Major General Ahmed al-Assiri, the spokesperson of the Saudi-led coalition forces, has accused Iran of intensifying and prolonging the Yemeni conflict by supporting Houthi rebels, including sharing missile technology with the militants. He also blamed Iran for instability and conflict in the broader Middle East region by supporting extremist and militant groups, particularly in Yemen, Lebanon, Syria, Iraq and the Sinai Peninsula. According to Assiri, who is also an advisor to Saudi Defense Minister and Deputy Crown Prince Mohammad bin Salman, Saudi Arabia intervened militarily in Yemen to respond to “Iran’s aggressive meddling in Yemen.” Separately, a quartet of Arab foreign ministers and a representative from the Arab League met today in the Jordanian capital of Amman to discuss ways of countering Iranian interference in the Arab world. A joint communique released after the meeting condemned Iran’s role in inflaming sectarian tension in the Middle East.

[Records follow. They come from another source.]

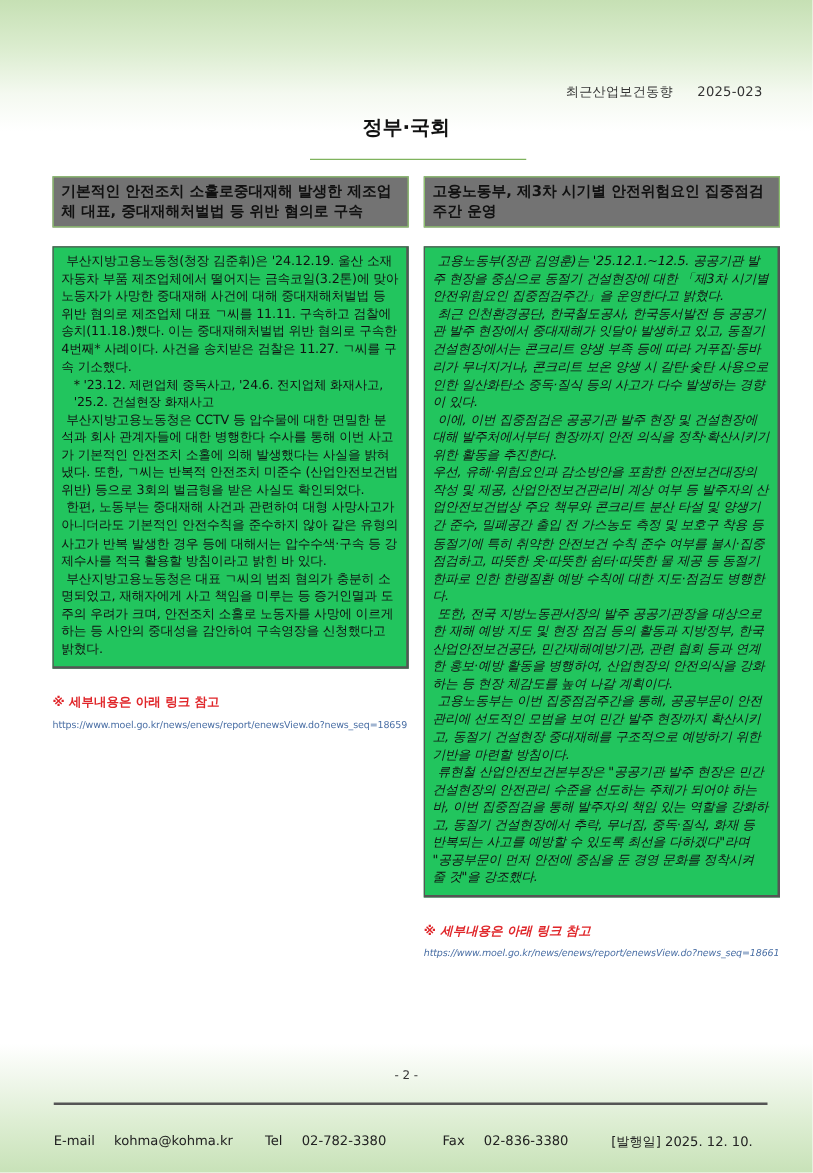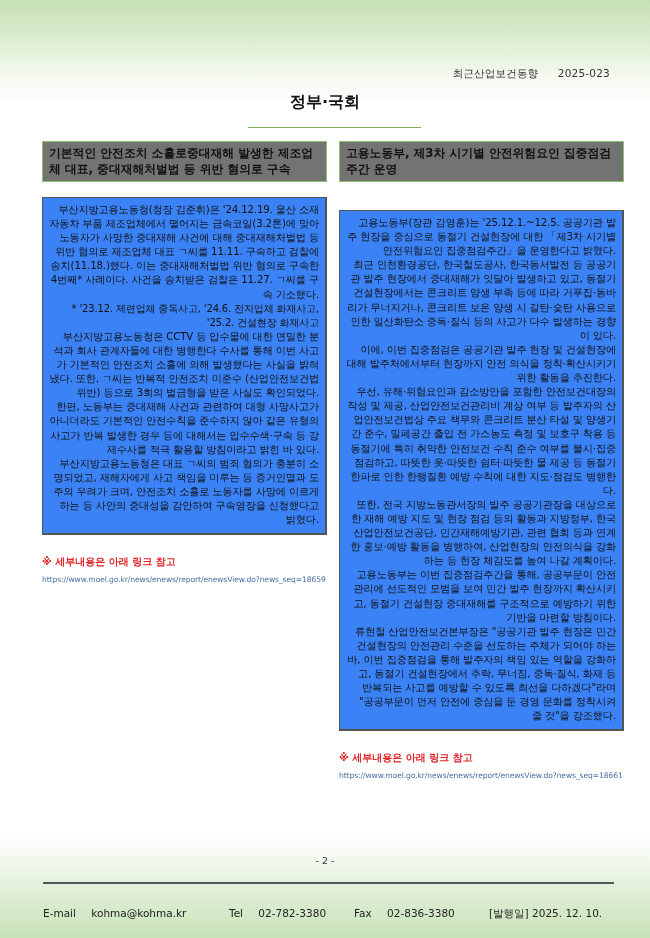"부산지방고용노동청(청장 김준휘)은 '24.12.19. 울산 소재" .body-box { background: #3b82f6 -> #22c55e; text-align: right -> none }
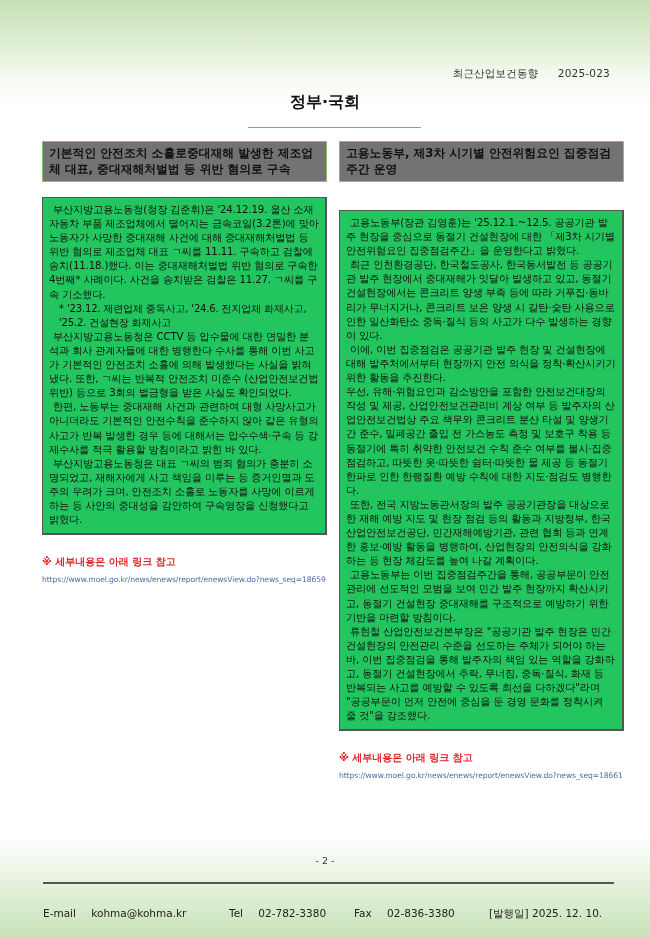"고용노동부(장관 김영훈)는 '25.12.1.~12.5. 공공기관 발주" div.col { font-style: none -> italic; top: 210px -> 197px }
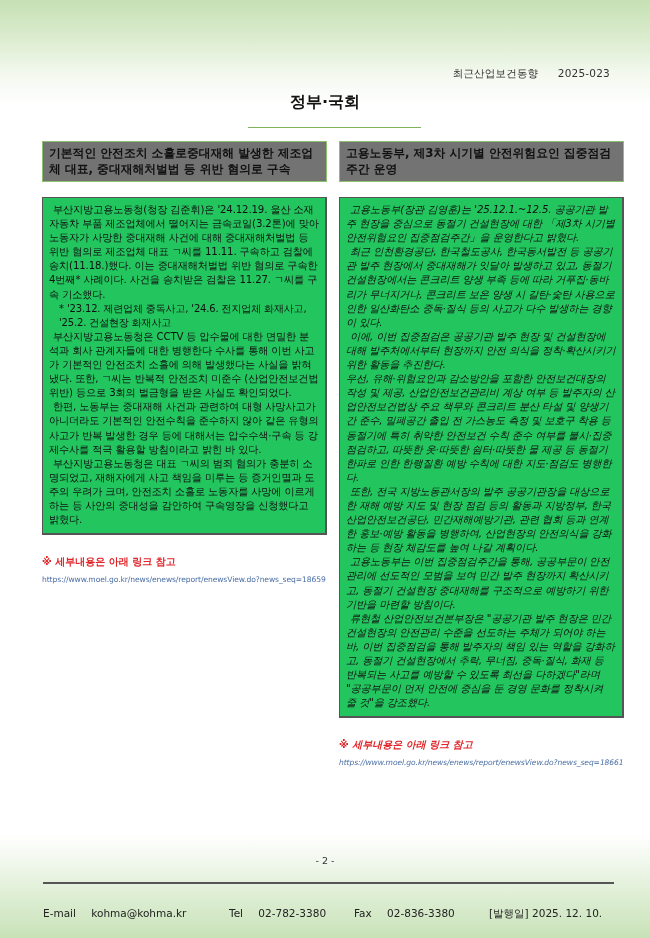"Tel 02-782-3380" div.f { left: 186px -> 169px }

Comment: U.S. and regional leaders claim that Tehran has recently deepened its involvement in Yemen's two-year conflict by providing Houthi rebels with sophisticated weapons. A report by Reuters published on March 21 quoted an unnamed Iranian official as revealing that Major General Qassem Soleimani, the commander of Iran’s elite Qods Force, met with top Islamic Revolution Guards Corps (I.R.G.C.) officials in Tehran last month to explore ways of empowering the Houthis. Furthermore, a new report by the U.K.-based Conflict Armament Research (CAR), suggests that Iran has transferred aerial drone technology to Houthis, who use the explosive-laden drones to disable Saudi-led coalition’s missile defense system and then fire missiles at coalition targets.
Iran’s support for Houthis has been a constant source of tension between Iran and Sunni Gulf states, particularly Saudi Arabia and the United Arab Emirates. But if the latest reports about Iran’s plan to further expand its role in the Yemeni war are accurate, Tehran will soon find itself on the path of confrontation with Washington over Yemen as well. According to U.S. media, Defense Secretary Jim Mattis has recently asked the White House to lift restrictions imposed by the Obama administration and allow the U.S. military to more actively support Gulf allies against the Iran-supported Houthi rebels in Yemen. If approved, the measure will significantly change the U.S. policy in Yemen – which has so far been mainly confined to fighting against an al Qaeda franchise there.